TV5 went to Sarnia, Ontario where they stopped at London Road Pharmacy. Tammy Maure, pharmacist, said she sees a lot of Michigan people in her shop.

"Doesn't really bother me. The only thing is if it's a prescription it has to be cosigned by a Canadian physician or we can't fill it," Maure said.

She said things like insulin, blood pressure medication or EpiPens don't require a prescription in Canada. EpiPens only cost $106 in Canada - in Canadian dollars. That's $79 U.S. dollars.

That's a lot cheaper than the price tag in the U.S.

"Well, I think the government has a tight leash on what the drug companies do and are allowed to spend so it makes it a lot different for us," Maure said.

The Canadian government, unlike in America, regulates the price of their drugs so they aren't too expensive for their citizens.

The I-Team went to a restaurant where Sarnia residents said they have never worried about not being able to pay for their medication.

"No, not at all. All the drugs are paid for. You have your prescription. I mean, there's different plans that allow us to and we have to pay a small dispensing fee, but overall I'm not too concerned about it," said Paul Campbell, Canadian citizen.

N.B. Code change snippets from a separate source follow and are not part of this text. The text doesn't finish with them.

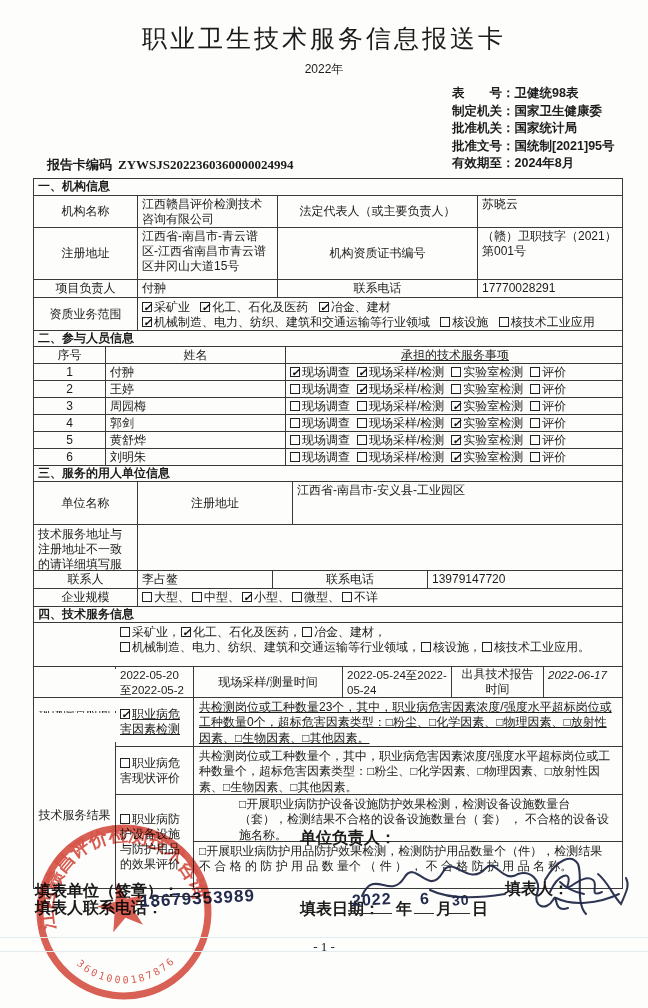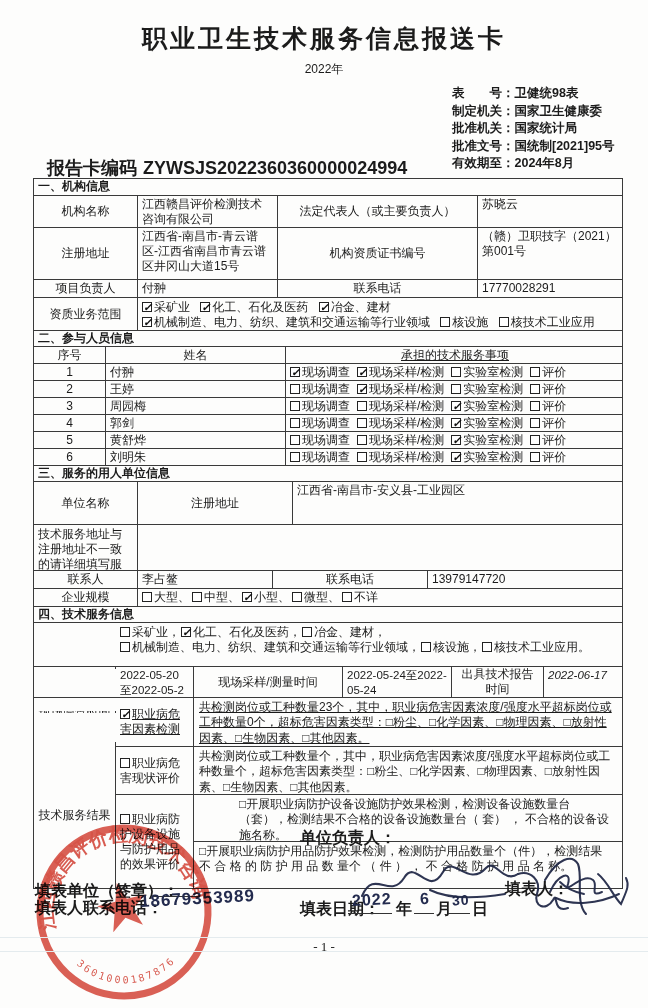--- a/index.html
+++ b/index.html
@@ -1,23 +1,23 @@
 <!DOCTYPE html>
 <html><head>
 <meta charset="utf-8">
 <style>
   html,body{margin:0;padding:0;background:#ffffff;}
   .page{position:relative;width:648px;height:1008px;background:#fdfdfc;
         font-family:"Liberation Sans",sans-serif;color:#1b1b1b;overflow:hidden;}
   .title{position:absolute;top:22px;left:0;right:0;text-align:center;
-         font-size:25px;font-weight:bold;letter-spacing:3px;}
+         font-size:25px;font-weight:normal;letter-spacing:3px;}
   .year{position:absolute;top:61px;left:0;right:0;text-align:center;font-size:12px;}
   .meta{position:absolute;top:85px;left:452px;font-size:12.5px;font-weight:bold;line-height:17.5px;}
   .meta-line span{white-space:pre;}
-  .report-code{position:absolute;top:156px;left:47px;font-size:18px;font-weight:bold;}
+  .report-code{position:absolute;top:156px;left:47px;font-size:13px;font-weight:bold;font-family:Liberation Serif, serif;}
   .report-code .code{margin-left:6px;font-weight:bold;}
 
   .table{position:absolute;top:178px;left:33px;width:590px;border:1.5px solid #3a3a3a;
          box-sizing:border-box;font-size:12px;background:transparent;}
   .table>*{border-top:1px solid #3a3a3a;box-sizing:border-box;}
   .table>*:first-child{border-top:none;}
   .sec{font-weight:bold;height:16px;line-height:15px;padding-left:4px;font-size:12px;}
   .row{display:flex;align-items:stretch;}
   .cell{box-sizing:border-box;border-right:1px solid #3a3a3a;padding:1px 4px;overflow:hidden;line-height:15px;}
   .nbr{border-right:none !important;}

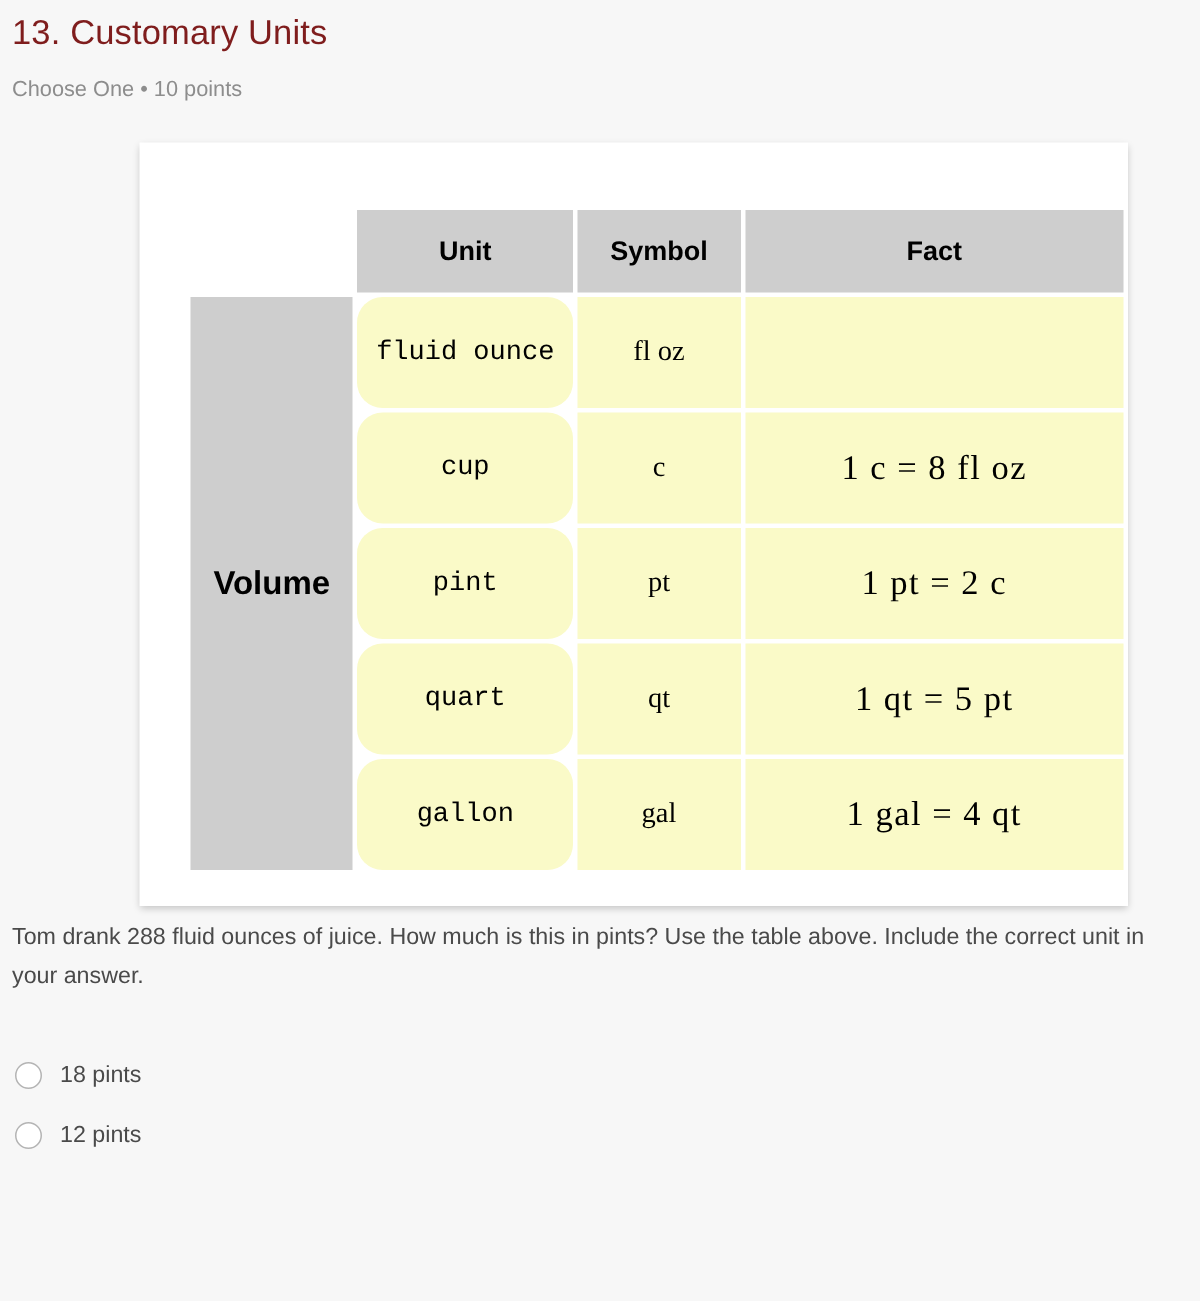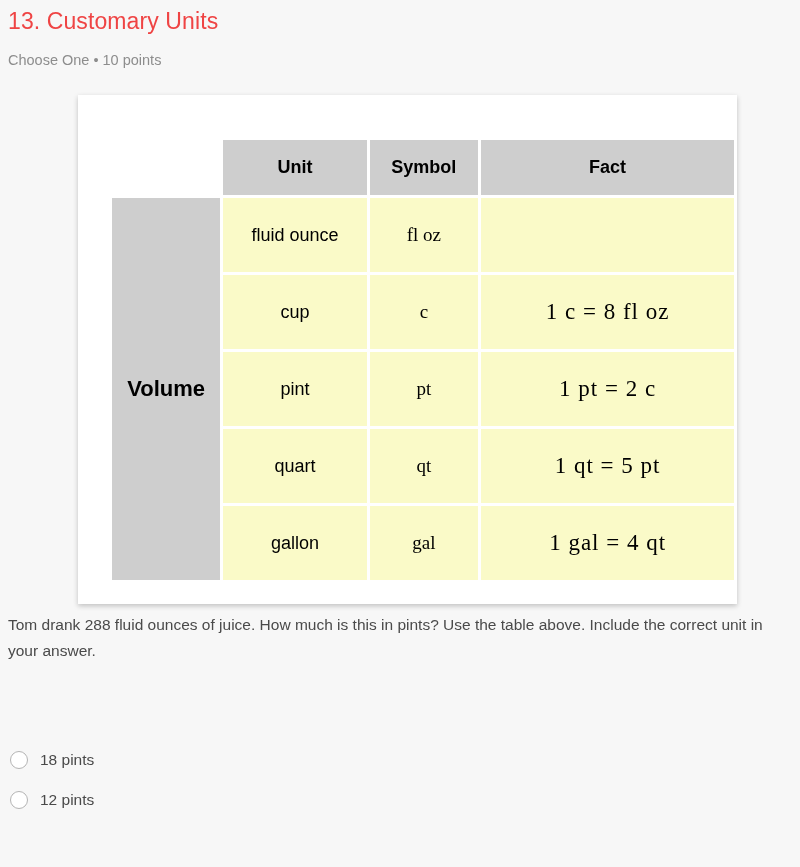--- a/index.html
+++ b/index.html
@@ -19,37 +19,37 @@
     background: #f7f7f7;
     overflow: hidden;
   }
 
   
   .q-header { padding: 6px 0 0 8px; }
 
   .q-title {
     font-size: 23px;
     font-weight: 400;
-    color: #ef4444;
+    color: #7f1d1d;
     letter-spacing: .1px;
     line-height: 30px;
   }
 
   .q-sub {
     margin-top: 14px;
     font-size: 14.5px;
     color: #8d8d8d;
     font-weight: 400;
     line-height: 20px;
   }
 
   
   .card {
     position: absolute;
-    left: 78px;
+    left: 93px;
     top: 95px;
     width: 659px;
     height: 509px;
     background: #ffffff;
     box-shadow: 0 2px 5px rgba(0,0,0,.22);
   }
 
   .tbl {
     position: absolute;
     left: 31px;
@@ -84,21 +84,22 @@
     font-size: 18px;
     font-weight: bold;
     font-family: "Liberation Sans", sans-serif;
   }
 
   .c-unit {
     width: 148px;
     height: 74px;
     background: #fafac8;
     font-size: 18px;
-    font-family: Liberation Sans, sans-serif;
+    font-family: Liberation Mono, monospace;
+    border-radius: 17px;
   }
 
   .c-symbol {
     width: 111px;
     height: 74px;
     background: #fafac8;
     font-size: 19px;
     font-family: "Liberation Serif", serif;
   }
 
@@ -119,21 +120,21 @@
     width: 786px;
     font-size: 15.5px;
     line-height: 26px;
     color: #4a4a4a;
   }
 
   
   .options {
     position: absolute;
     left: 10px;
-    top: 740px;
+    top: 697px;
     width: 500px;
   }
 
   .option {
     display: flex;
     align-items: center;
     height: 40px;
     gap: 12px;
   }
 

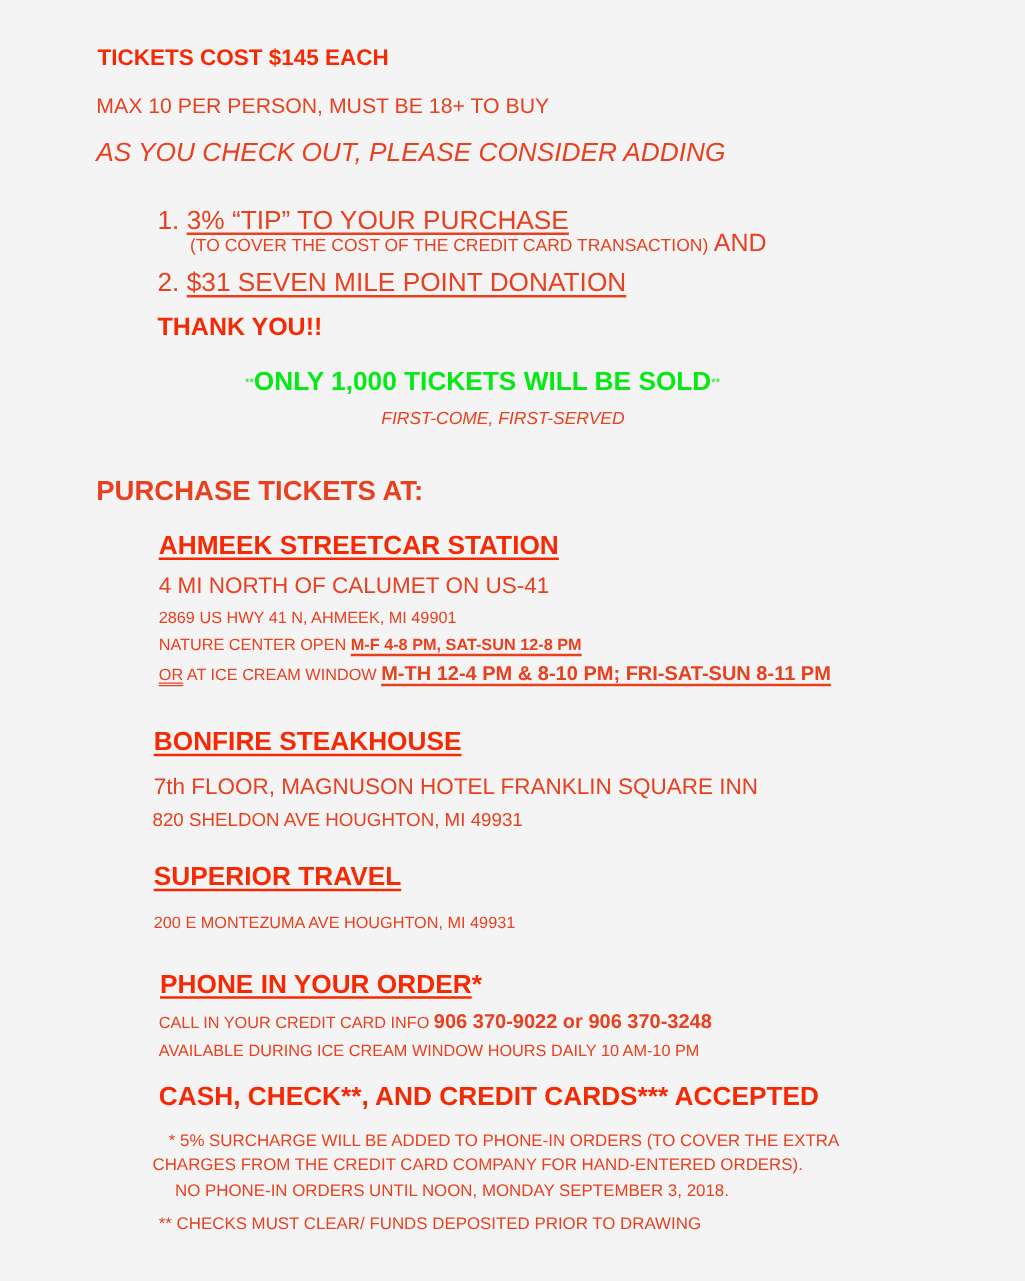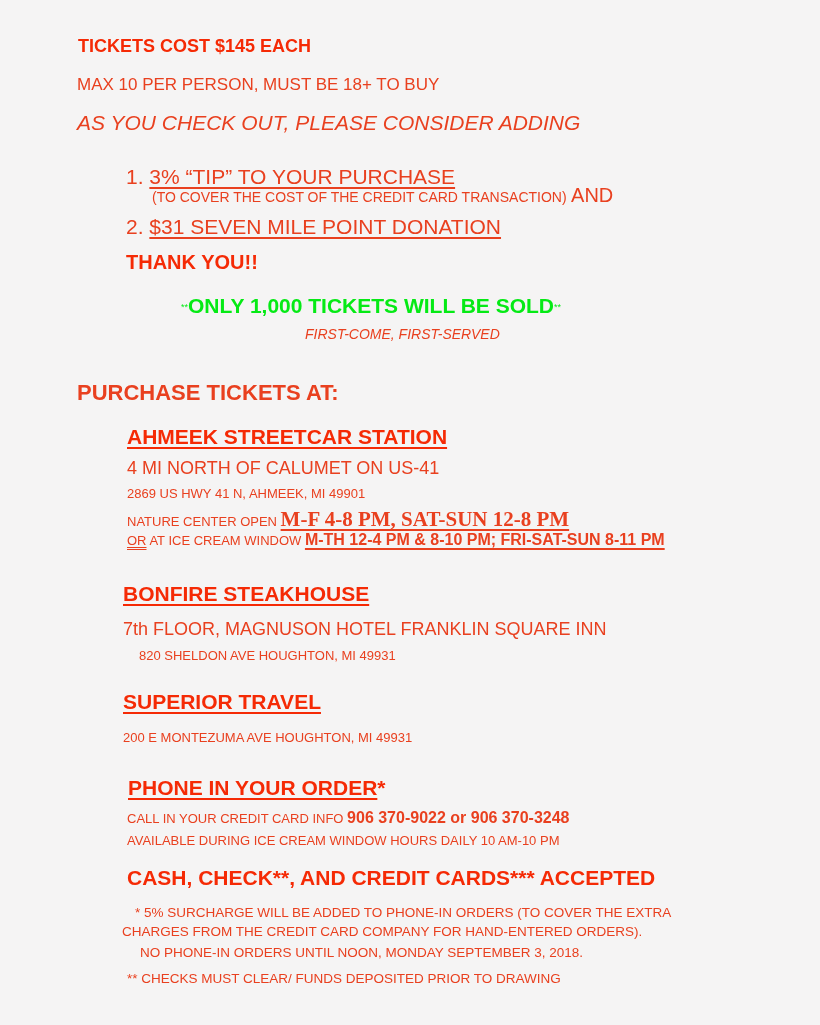--- a/index.html
+++ b/index.html
@@ -33,40 +33,40 @@
   <div class="abs red" style="left:152px;top:184px;">
     <span style="font-size:14px;">(TO COVER THE COST OF THE CREDIT CARD TRANSACTION)</span>
     <span style="font-size:20px;">AND</span>
   </div>
   <div class="abs red" style="left:126px;top:215px;font-size:21px;">
     <span>2.</span>
     <span class="ul">$31 SEVEN MILE POINT DONATION</span>
   </div>
   <div class="abs bold red-strong" style="left:126px;top:251px;font-size:20px;">THANK YOU!!</div>
 
-  <div class="abs bold green" style="left:181px;top:294px;font-size:21px;">
+  <div class="abs bold green" style="left:196px;top:294px;font-size:21px;">
     <span class="small-star">**</span><span>ONLY 1,000 TICKETS WILL BE SOLD</span><span class="small-star">**</span>
   </div>
   <div class="abs red ital" style="left:305px;top:326px;font-size:14px;">FIRST-COME, FIRST-SERVED</div>
 
   <div class="abs red" style="left:77px;top:380px;font-size:22px;font-weight:bold;">PURCHASE TICKETS AT:</div>
 
   <div class="abs bold red-strong ul" style="left:127px;top:425px;font-size:21px;">AHMEEK STREETCAR STATION</div>
   <div class="abs red" style="left:127px;top:458px;font-size:18px;">4 MI NORTH OF CALUMET ON US-41</div>
   <div class="abs red" style="left:127px;top:486px;font-size:13px;">2869 US HWY 41 N, AHMEEK, MI  49901</div>
   <div class="abs red" style="left:127px;top:507px;">
-    <span style="font-size:13px;">NATURE CENTER OPEN </span><span class="bold ul" style="font-size:21px;font-family:Liberation Serif, serif;">M-F 4-8 PM, SAT-SUN 12-8 PM</span>
+    <span style="font-size:13px;">NATURE CENTER OPEN </span><span class="bold ul" style="font-size:13px;">M-F 4-8 PM, SAT-SUN 12-8 PM</span>
   </div>
   <div class="abs red" style="left:127px;top:531px;">
     <span class="dul" style="font-size:13px;">OR</span><span style="font-size:13px;text-align:center;"> AT ICE CREAM WINDOW </span><span class="bold ul" style="font-size:16px;">M-TH 12-4 PM &amp; 8-10 PM; FRI-SAT-SUN 8-11 PM</span>
   </div>
 
   <div class="abs bold red-strong ul" style="left:123px;top:582px;font-size:21px;">BONFIRE STEAKHOUSE</div>
   <div class="abs red" style="left:123px;top:619px;font-size:18px;">7th FLOOR, MAGNUSON HOTEL FRANKLIN SQUARE INN</div>
-  <div class="abs red" style="left:139px;top:648px;font-size:13px;">820 SHELDON AVE HOUGHTON, MI  49931</div>
+  <div class="abs red" style="left:122px;top:648px;font-size:15px;">820 SHELDON AVE HOUGHTON, MI  49931</div>
 
   <div class="abs bold red-strong ul" style="left:123px;top:690px;font-size:21px;">SUPERIOR TRAVEL</div>
   <div class="abs red" style="left:123px;top:730px;font-size:13px;">200 E MONTEZUMA AVE HOUGHTON, MI  49931</div>
 
   <div class="abs bold red-strong" style="left:128px;top:776px;font-size:21px;">
     <span class="ul">PHONE IN YOUR ORDER</span><span>*</span>
   </div>
   <div class="abs red" style="left:127px;top:809px;">
     <span style="font-size:13px;">CALL IN YOUR CREDIT CARD INFO </span><span class="bold" style="font-size:16px;">906 370-9022 or 906 370-3248</span>
   </div>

However, Canada is a lot different when it comes to healthcare. What they don't pay for at the pharmacy they do in taxes.

"Well, it's a Canadian value. All of us have a healthcare care. So anyone in Canada who needs healthcare or drugs can get them at no cost to them," said Mike Bradley, mayor of Sarnia.

He said his country's views on healthcare is something he's grateful for.

"Just this past August I had a major skin cancer operation. I was brought home from the hospital and I think the total cost of the medication, even though it was very expensive, it was just a couple of dollars. That's what we try to do as Canadians, take care of each other," Bradley said.

Before U.S. residents head to Canada to purchase EpiPens, they should know the rules as they pass through customs.

According to U.S. Customs and Border Protection, it is legal to bring back items like EpiPens as long as it is for personal use. To make the drive across the bridge smoother, customs suggests residents declare all medicine as they enter back into the United States. Americans should keep the drugs in their original containers and present a valid prescription if necessary.